Best Practices for securing a REST API / web service [closed]
IT Nursery
April 20, 2022
0
When designing a REST API or service are there any established best practices for dealing with security (Authentication, Authorization, Identity Management) ?
When building a SOAP API you have WS-Security as a guide and much literature exists on the topic. I have found less information about securing REST endpoints.
While I understand REST intentionally does not have specifications analogous to WS-* I am hoping best practices or recommended patterns have emerged.
Any discussion or links to relevant documents would be very much appreciated.
If it matters, we would be using WCF with POX/JSON serialized messages for our REST API’s/Services built using v3.5 of the .NET Framework.
18 s 18
There is a great checklist found on Github:
Authentication
Don’t reinvent the wheel in Authentication, token generation, password storage. Use the standards.

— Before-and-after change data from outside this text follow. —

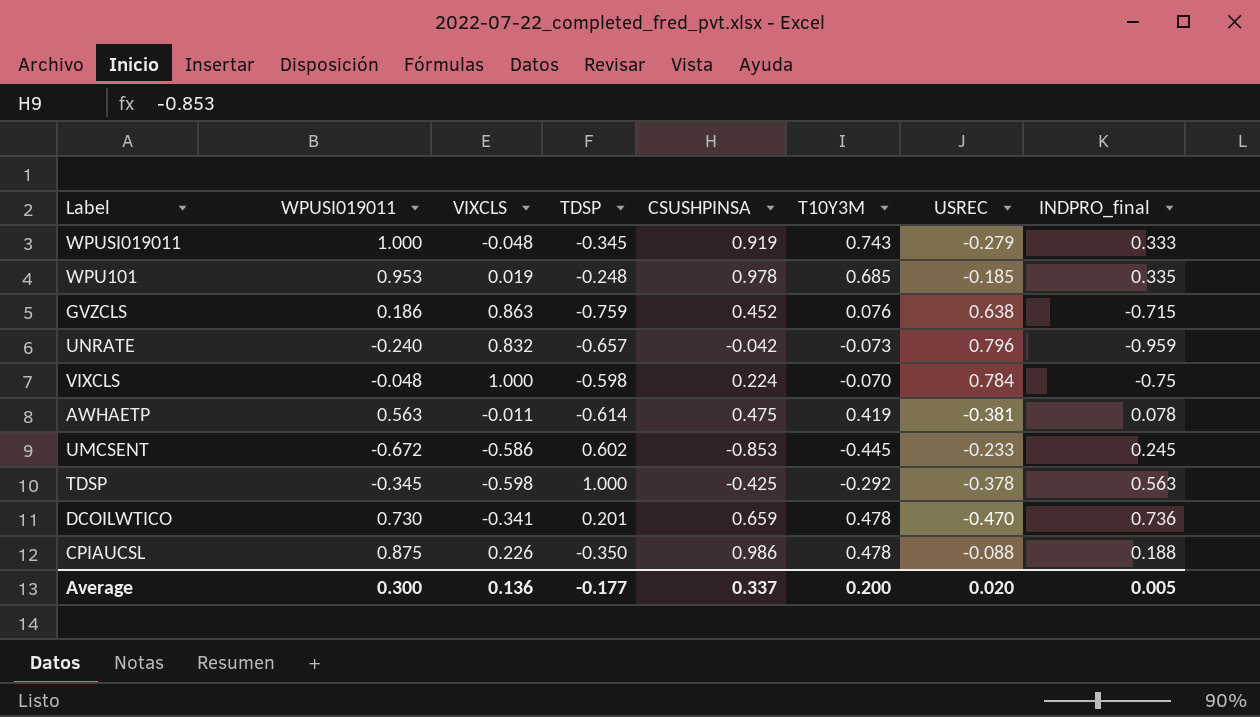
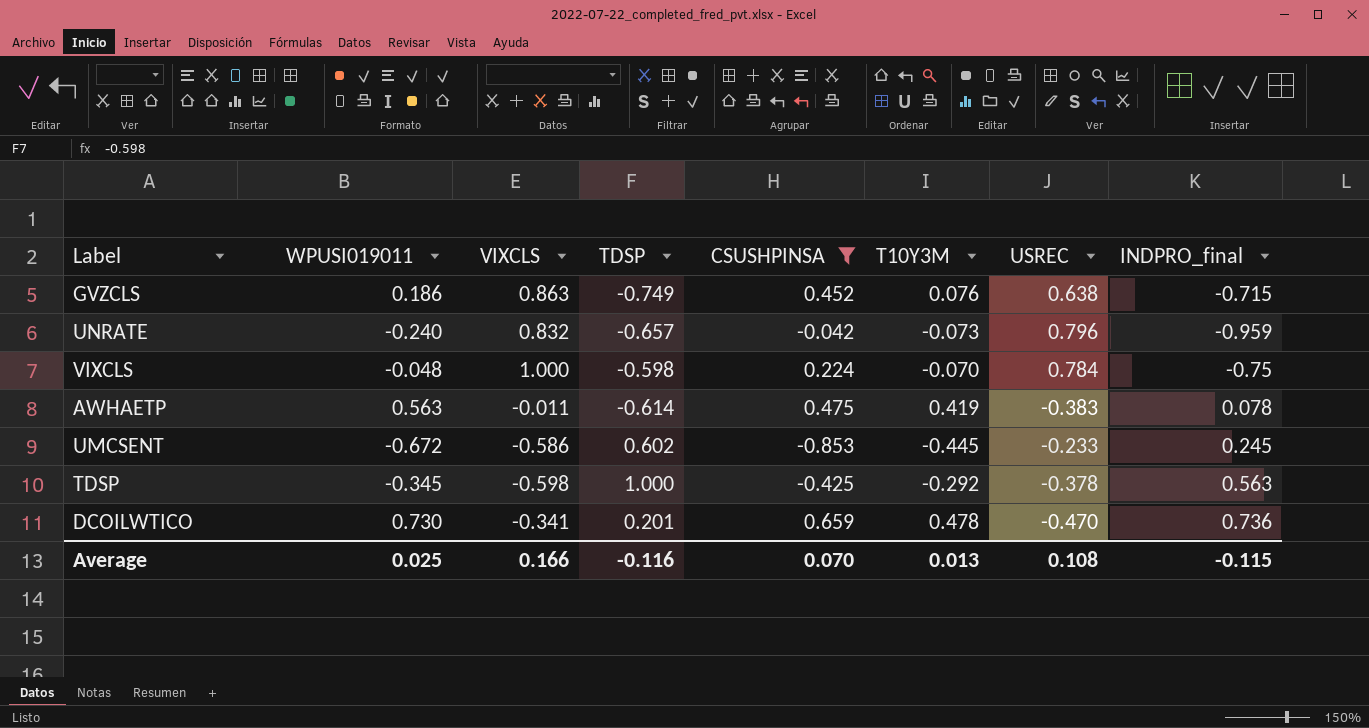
filter: none -> CSUSHPINSA <= 0.659
GVZCLS | TDSP: -0.759 -> -0.749
AWHAETP | USREC: -0.381 -> -0.383
Average | WPUSI019011: 0.300 -> 0.025
Average | VIXCLS: 0.136 -> 0.166
Average | TDSP: -0.177 -> -0.116
Average | CSUSHPINSA: 0.337 -> 0.070
Average | T10Y3M: 0.200 -> 0.013
Average | USREC: 0.020 -> 0.108
Average | INDPRO_final: 0.005 -> -0.115

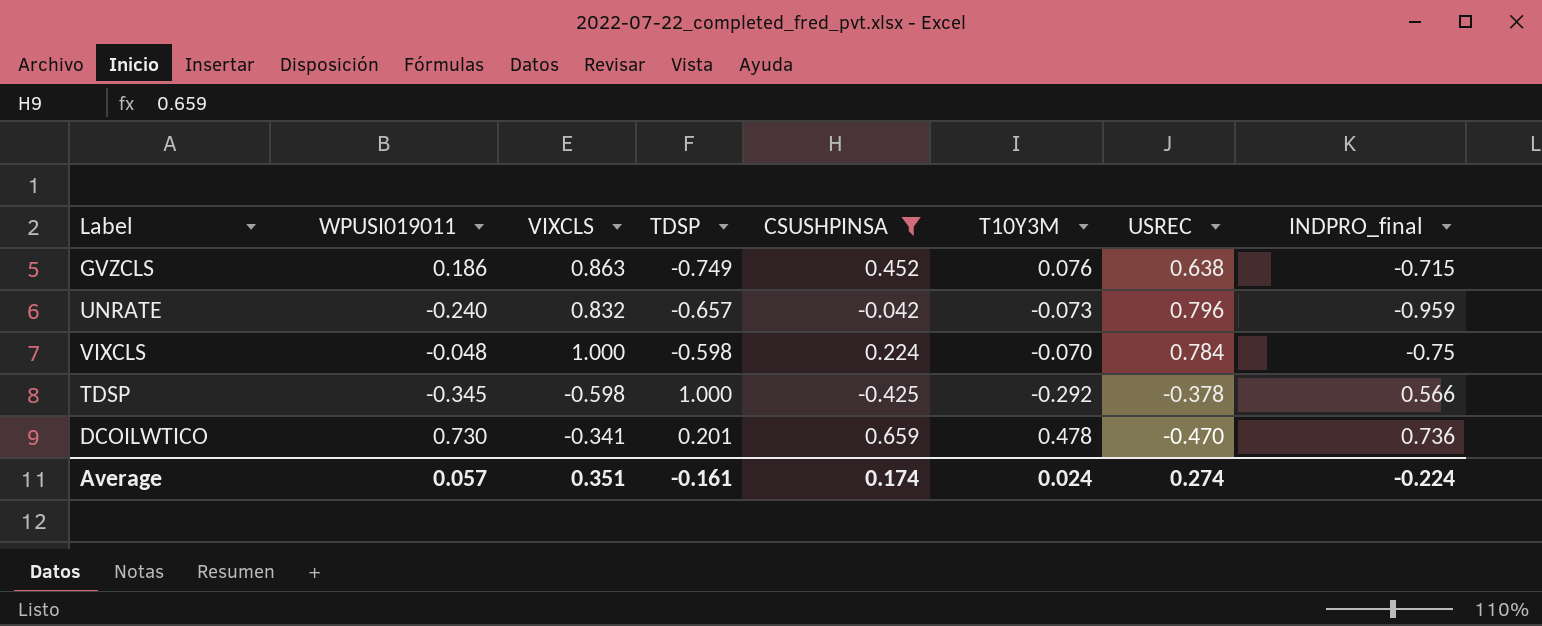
row AWHAETP: 0.563 | -0.011 | -0.614 | 0.475 | 0.419 | -0.383 | 0.078 -> none
row UMCSENT: -0.672 | -0.586 | 0.602 | -0.853 | -0.445 | -0.233 | 0.245 -> none
TDSP | INDPRO_final: 0.563 -> 0.566
Average | WPUSI019011: 0.025 -> 0.057
Average | VIXCLS: 0.166 -> 0.351
Average | TDSP: -0.116 -> -0.161
Average | CSUSHPINSA: 0.070 -> 0.174
Average | T10Y3M: 0.013 -> 0.024
Average | USREC: 0.108 -> 0.274
Average | INDPRO_final: -0.115 -> -0.224

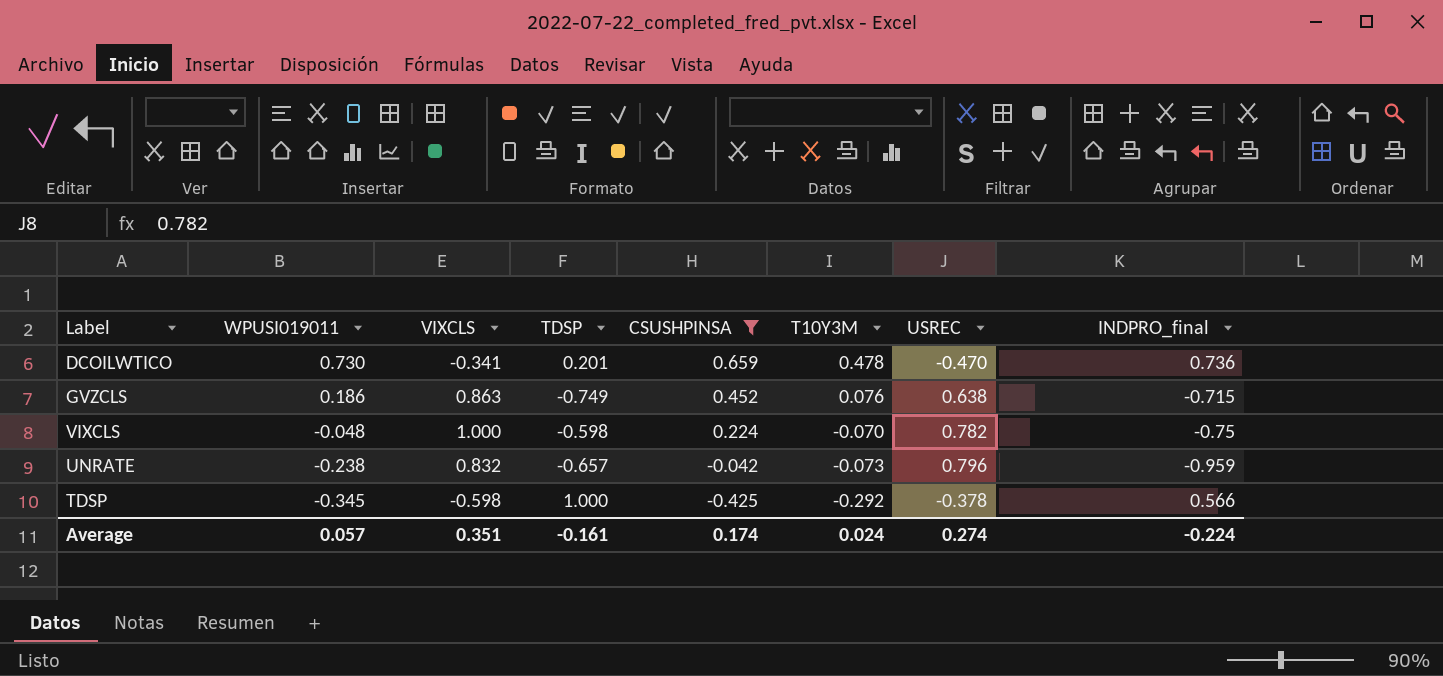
row order: none -> WPUSI019011 descending
VIXCLS | USREC: 0.784 -> 0.782
UNRATE | WPUSI019011: -0.240 -> -0.238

Use Max Retry and jail features in Login.
Use encryption on all sensitive data.
JWT (JSON Web Token)
Use a random complicated key (JWT Secret) to make brute forcing the token very hard.

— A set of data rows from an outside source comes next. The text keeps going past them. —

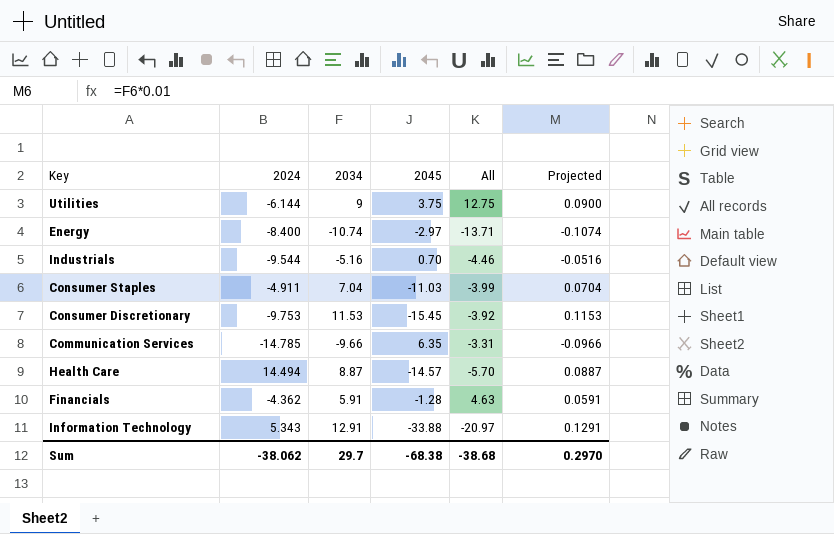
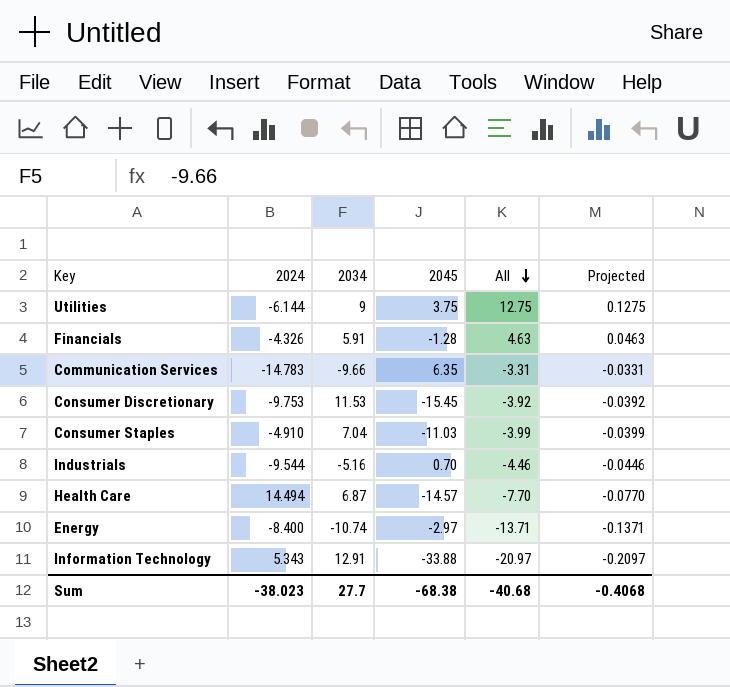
row order: none -> All descending
column Projected | formula: [2034] * 0.01 -> [All] * 0.01
Financials | 2024: -4.362 -> -4.326
Communication Services | 2024: -14.785 -> -14.783
Consumer Staples | 2024: -4.911 -> -4.910
Health Care | 2034: 8.87 -> 6.87
Health Care | All: -5.70 -> -7.70
Sum | 2024: -38.062 -> -38.023
Sum | 2034: 29.7 -> 27.7
Sum | All: -38.68 -> -40.68
Sum | Projected: 0.2970 -> -0.4068

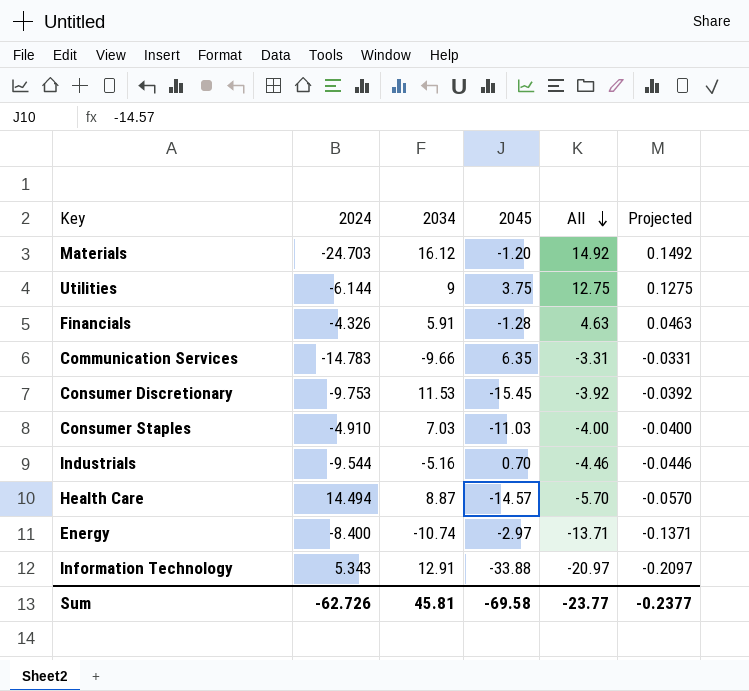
row Materials: none -> -24.703 | 16.12 | -1.20 | 14.92 | 0.1492
Consumer Staples | 2034: 7.04 -> 7.03
Consumer Staples | All: -3.99 -> -4.00
Consumer Staples | Projected: -0.0399 -> -0.0400
Health Care | 2034: 6.87 -> 8.87
Health Care | All: -7.70 -> -5.70
Health Care | Projected: -0.0770 -> -0.0570
Sum | 2024: -38.023 -> -62.726
Sum | 2034: 27.7 -> 45.81
Sum | 2045: -68.38 -> -69.58
Sum | All: -40.68 -> -23.77
Sum | Projected: -0.4068 -> -0.2377

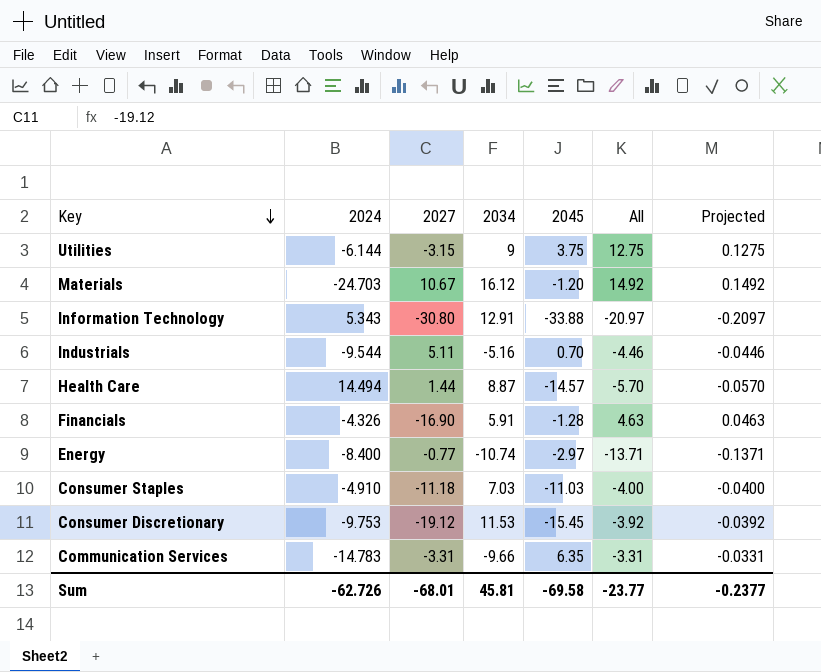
row order: All descending -> Key descending
column 2027 | position: none -> 3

Don’t extract the algorithm from the payload. Force the algorithm in the backend (HS256 or RS256).
Make token expiration (TTL, RTTL) as short as possible.
Don’t store sensitive data in the JWT payload, it can be decoded easily.
OAuth
Always validate redirect_uri server-side to allow only whitelisted URLs.
Always try to exchange for code and not tokens (don’t allow response_type=token).
Use state parameter with a random hash to prevent CSRF on the OAuth authentication process.
Define the default scope, and validate scope parameters for each application.
Access
Limit requests (Throttling) to avoid DDoS / brute-force attacks.
Use HTTPS on server side to avoid MITM (Man In The Middle Attack)
Use HSTS header with SSL to avoid SSL Strip attack.
Input
Use the proper HTTP method according to the operation: GET (read), POST (create), PUT/PATCH (replace/update), and DELETE (to delete a record), and respond with 405 Method Not Allowed if the requested method isn’t appropriate for the requested resource.
Validate content-type on request Accept header (Content Negotiation) to allow only your supported format (e.g. application/xml, application/json, etc) and respond with 406 Not Acceptable response if not matched.
Validate content-type of posted data as you accept (e.g. application/x-www-form-urlencoded, multipart/form-data, application/json, etc).
Validate User input to avoid common vulnerabilities (e.g. XSS, SQL-Injection, Remote Code Execution, etc).
Don’t use any sensitive data (credentials, Passwords, security tokens, or API keys) in the URL, but use standard Authorization header.
Use an API Gateway service to enable caching, Rate Limit policies (e.g. Quota, Spike Arrest, Concurrent Rate Limit) and deploy APIs resources dynamically.
Processing
Check if all the endpoints are protected behind authentication to avoid broken authentication process.
User own resource ID should be avoided. Use /me/orders instead of /user/654321/orders.
Don’t auto-increment IDs. Use UUID instead.
If you are parsing XML files, make sure entity parsing is not enabled to avoid XXE (XML external entity attack).
If you are parsing XML files, make sure entity expansion is not enabled to avoid Billion Laughs/XML bomb via exponential entity expansion attack.
Use a CDN for file uploads.
If you are dealing with huge amount of data, use Workers and Queues to process as much as possible in background and return response fast to avoid HTTP Blocking.